◆ **TASK GOAL**: Would you return the entries below word for word?

◆ **SUPPLIED MATERIAL**:
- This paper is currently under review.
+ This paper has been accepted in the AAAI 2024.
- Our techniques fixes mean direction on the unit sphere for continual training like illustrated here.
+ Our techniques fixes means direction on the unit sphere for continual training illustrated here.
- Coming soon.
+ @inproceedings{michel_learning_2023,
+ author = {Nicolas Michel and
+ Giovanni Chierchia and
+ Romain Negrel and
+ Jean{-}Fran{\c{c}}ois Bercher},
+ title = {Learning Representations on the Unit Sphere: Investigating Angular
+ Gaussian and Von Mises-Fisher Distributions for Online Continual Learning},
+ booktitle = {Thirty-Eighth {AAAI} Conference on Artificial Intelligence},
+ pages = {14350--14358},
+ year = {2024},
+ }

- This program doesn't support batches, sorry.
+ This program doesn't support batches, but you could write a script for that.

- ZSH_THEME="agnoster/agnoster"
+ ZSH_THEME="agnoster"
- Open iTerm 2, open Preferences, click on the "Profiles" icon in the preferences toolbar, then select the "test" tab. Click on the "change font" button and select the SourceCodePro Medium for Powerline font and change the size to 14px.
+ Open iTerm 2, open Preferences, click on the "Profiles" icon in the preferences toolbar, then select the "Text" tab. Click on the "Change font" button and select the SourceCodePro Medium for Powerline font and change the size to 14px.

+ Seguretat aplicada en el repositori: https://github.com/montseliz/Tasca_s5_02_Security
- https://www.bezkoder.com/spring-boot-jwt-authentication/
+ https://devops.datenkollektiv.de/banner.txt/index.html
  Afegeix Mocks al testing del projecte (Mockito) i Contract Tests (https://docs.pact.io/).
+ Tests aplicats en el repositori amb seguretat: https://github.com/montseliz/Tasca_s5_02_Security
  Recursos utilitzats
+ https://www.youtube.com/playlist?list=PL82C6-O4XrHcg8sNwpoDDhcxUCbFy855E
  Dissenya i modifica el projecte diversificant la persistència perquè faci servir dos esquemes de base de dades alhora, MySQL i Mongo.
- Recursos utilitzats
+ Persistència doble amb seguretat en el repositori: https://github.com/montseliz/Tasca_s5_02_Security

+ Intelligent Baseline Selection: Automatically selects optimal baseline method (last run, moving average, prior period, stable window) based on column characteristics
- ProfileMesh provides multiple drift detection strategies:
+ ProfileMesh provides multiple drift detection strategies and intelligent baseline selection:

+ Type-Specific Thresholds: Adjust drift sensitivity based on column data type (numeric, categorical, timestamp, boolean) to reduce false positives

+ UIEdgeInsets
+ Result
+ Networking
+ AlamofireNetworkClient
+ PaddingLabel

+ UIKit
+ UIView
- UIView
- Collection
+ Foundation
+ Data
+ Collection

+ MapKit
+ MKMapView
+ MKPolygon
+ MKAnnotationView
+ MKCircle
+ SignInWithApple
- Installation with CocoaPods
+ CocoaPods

◆ **EXPECTED ANSWER**:
- This paper is currently under review.
+ This paper has been accepted in the AAAI 2024.
- Our techniques fixes mean direction on the unit sphere for continual training like illustrated here.
+ Our techniques fixes means direction on the unit sphere for continual training illustrated here.
- Coming soon.
+ @inproceedings{michel_learning_2023,
+ author = {Nicolas Michel and
+ Giovanni Chierchia and
+ Romain Negrel and
+ Jean{-}Fran{\c{c}}ois Bercher},
+ title = {Learning Representations on the Unit Sphere: Investigating Angular
+ Gaussian and Von Mises-Fisher Distributions for Online Continual Learning},
+ booktitle = {Thirty-Eighth {AAAI} Conference on Artificial Intelligence},
+ pages = {14350--14358},
+ year = {2024},
+ }

- This program doesn't support batches, sorry.
+ This program doesn't support batches, but you could write a script for that.

- ZSH_THEME="agnoster/agnoster"
+ ZSH_THEME="agnoster"
- Open iTerm 2, open Preferences, click on the "Profiles" icon in the preferences toolbar, then select the "test" tab. Click on the "change font" button and select the SourceCodePro Medium for Powerline font and change the size to 14px.
+ Open iTerm 2, open Preferences, click on the "Profiles" icon in the preferences toolbar, then select the "Text" tab. Click on the "Change font" button and select the SourceCodePro Medium for Powerline font and change the size to 14px.

+ Seguretat aplicada en el repositori: https://github.com/montseliz/Tasca_s5_02_Security
- https://www.bezkoder.com/spring-boot-jwt-authentication/
+ https://devops.datenkollektiv.de/banner.txt/index.html
  Afegeix Mocks al testing del projecte (Mockito) i Contract Tests (https://docs.pact.io/).
+ Tests aplicats en el repositori amb seguretat: https://github.com/montseliz/Tasca_s5_02_Security
  Recursos utilitzats
+ https://www.youtube.com/playlist?list=PL82C6-O4XrHcg8sNwpoDDhcxUCbFy855E
  Dissenya i modifica el projecte diversificant la persistència perquè faci servir dos esquemes de base de dades alhora, MySQL i Mongo.
- Recursos utilitzats
+ Persistència doble amb seguretat en el repositori: https://github.com/montseliz/Tasca_s5_02_Security

+ Intelligent Baseline Selection: Automatically selects optimal baseline method (last run, moving average, prior period, stable window) based on column characteristics
- ProfileMesh provides multiple drift detection strategies:
+ ProfileMesh provides multiple drift detection strategies and intelligent baseline selection:

+ Type-Specific Thresholds: Adjust drift sensitivity based on column data type (numeric, categorical, timestamp, boolean) to reduce false positives

+ UIEdgeInsets
+ Result
+ Networking
+ AlamofireNetworkClient
+ PaddingLabel

+ UIKit
+ UIView
- UIView
- Collection
+ Foundation
+ Data
+ Collection

+ MapKit
+ MKMapView
+ MKPolygon
+ MKAnnotationView
+ MKCircle
+ SignInWithApple
- Installation with CocoaPods
+ CocoaPods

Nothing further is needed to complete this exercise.